Records excerpted from a collection:
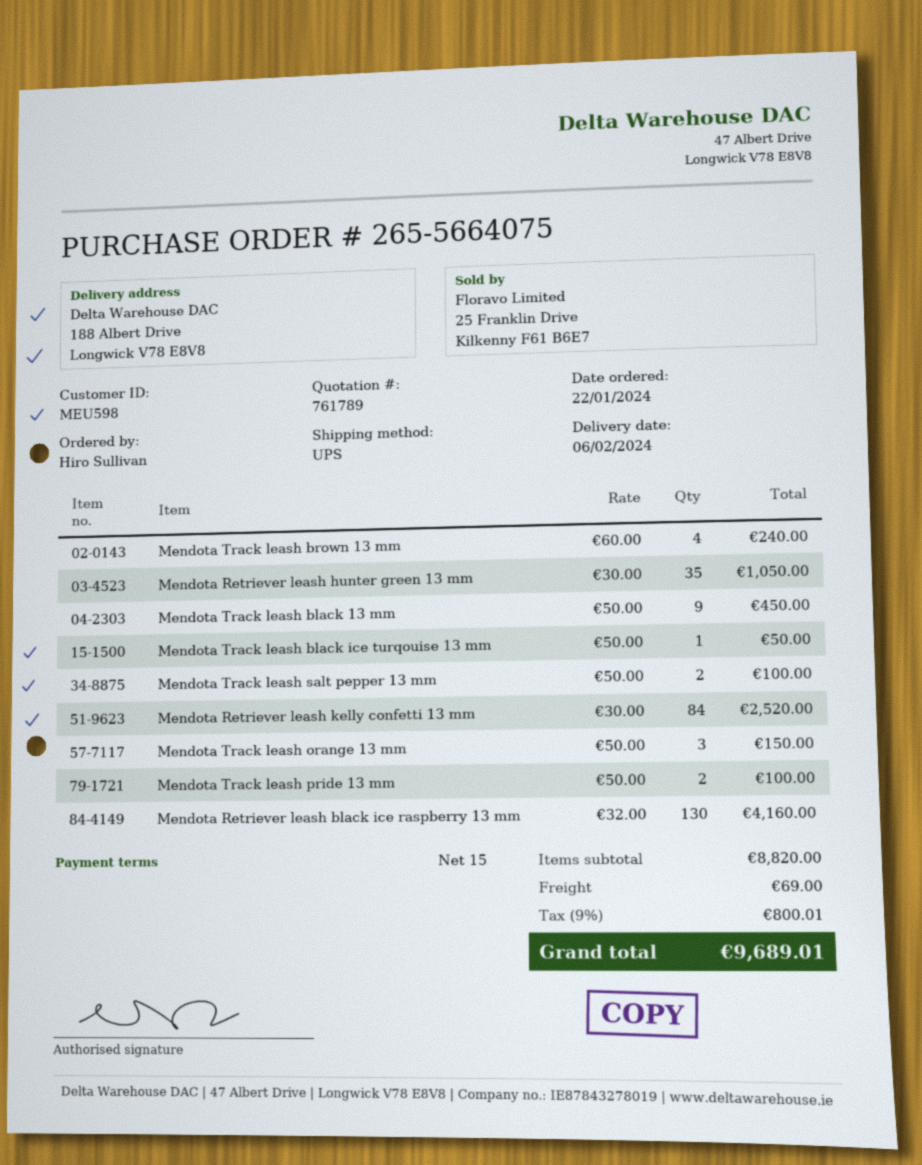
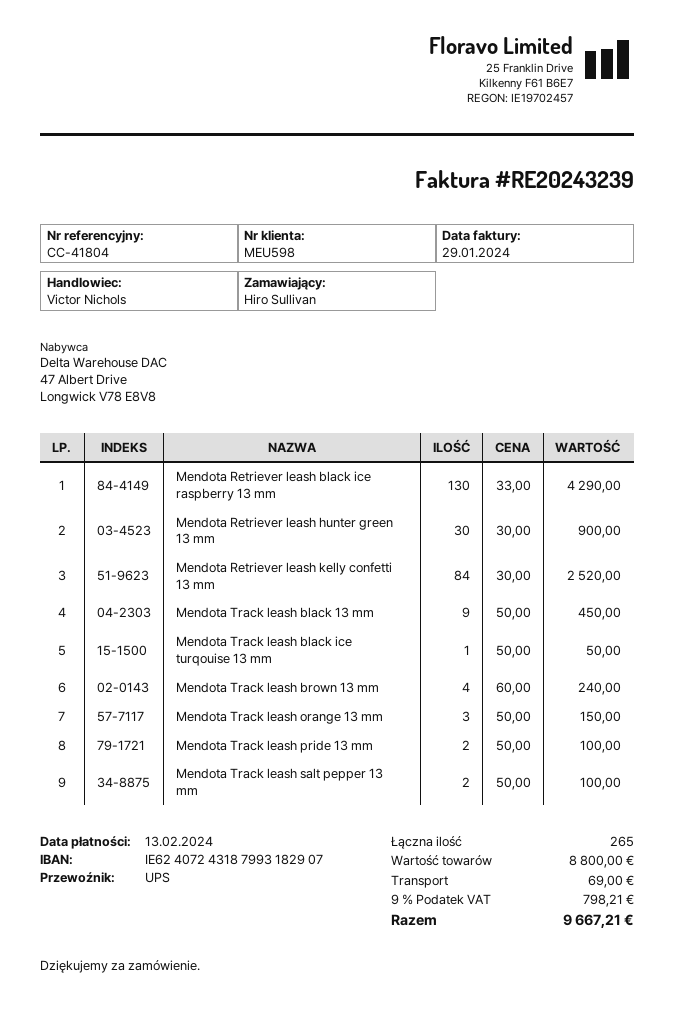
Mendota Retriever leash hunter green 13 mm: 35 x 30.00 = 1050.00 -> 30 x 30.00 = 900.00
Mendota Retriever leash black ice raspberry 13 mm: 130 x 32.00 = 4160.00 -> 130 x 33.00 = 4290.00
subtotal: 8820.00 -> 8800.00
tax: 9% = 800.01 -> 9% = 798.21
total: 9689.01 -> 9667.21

--

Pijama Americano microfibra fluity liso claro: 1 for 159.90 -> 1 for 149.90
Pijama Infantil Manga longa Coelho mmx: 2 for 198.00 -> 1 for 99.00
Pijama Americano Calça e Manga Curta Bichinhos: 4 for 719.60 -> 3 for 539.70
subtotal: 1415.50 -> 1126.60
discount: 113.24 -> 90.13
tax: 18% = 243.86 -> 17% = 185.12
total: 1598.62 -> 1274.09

--

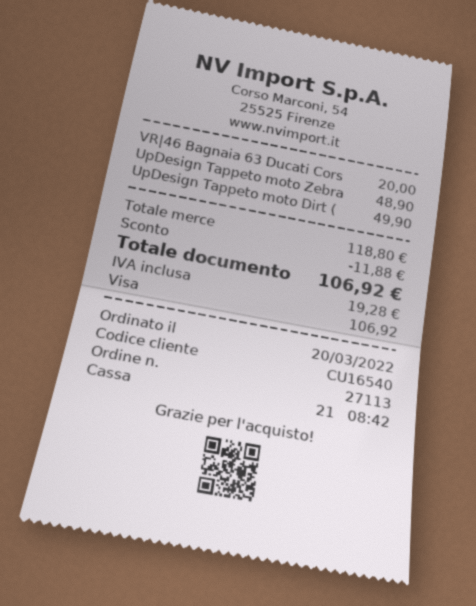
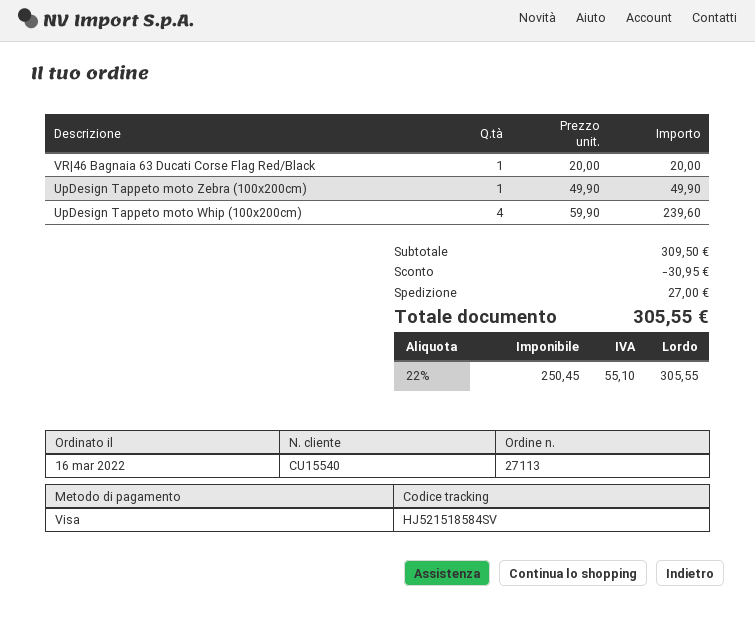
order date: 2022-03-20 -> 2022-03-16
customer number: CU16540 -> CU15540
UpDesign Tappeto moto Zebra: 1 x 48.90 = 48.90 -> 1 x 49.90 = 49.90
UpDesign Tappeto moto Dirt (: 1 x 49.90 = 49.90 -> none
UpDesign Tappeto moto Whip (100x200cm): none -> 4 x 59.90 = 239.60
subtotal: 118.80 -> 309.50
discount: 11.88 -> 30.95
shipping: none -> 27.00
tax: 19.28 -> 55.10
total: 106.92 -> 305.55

• EXERCISE DIRECTIONS
Return, from the data, each line that has the word "UpDesign" in it.

• EXPECTED OUTPUT
UpDesign Tappeto moto Zebra: 1 x 48.90 = 48.90 -> 1 x 49.90 = 49.90
UpDesign Tappeto moto Dirt (: 1 x 49.90 = 49.90 -> none
UpDesign Tappeto moto Whip (100x200cm): none -> 4 x 59.90 = 239.60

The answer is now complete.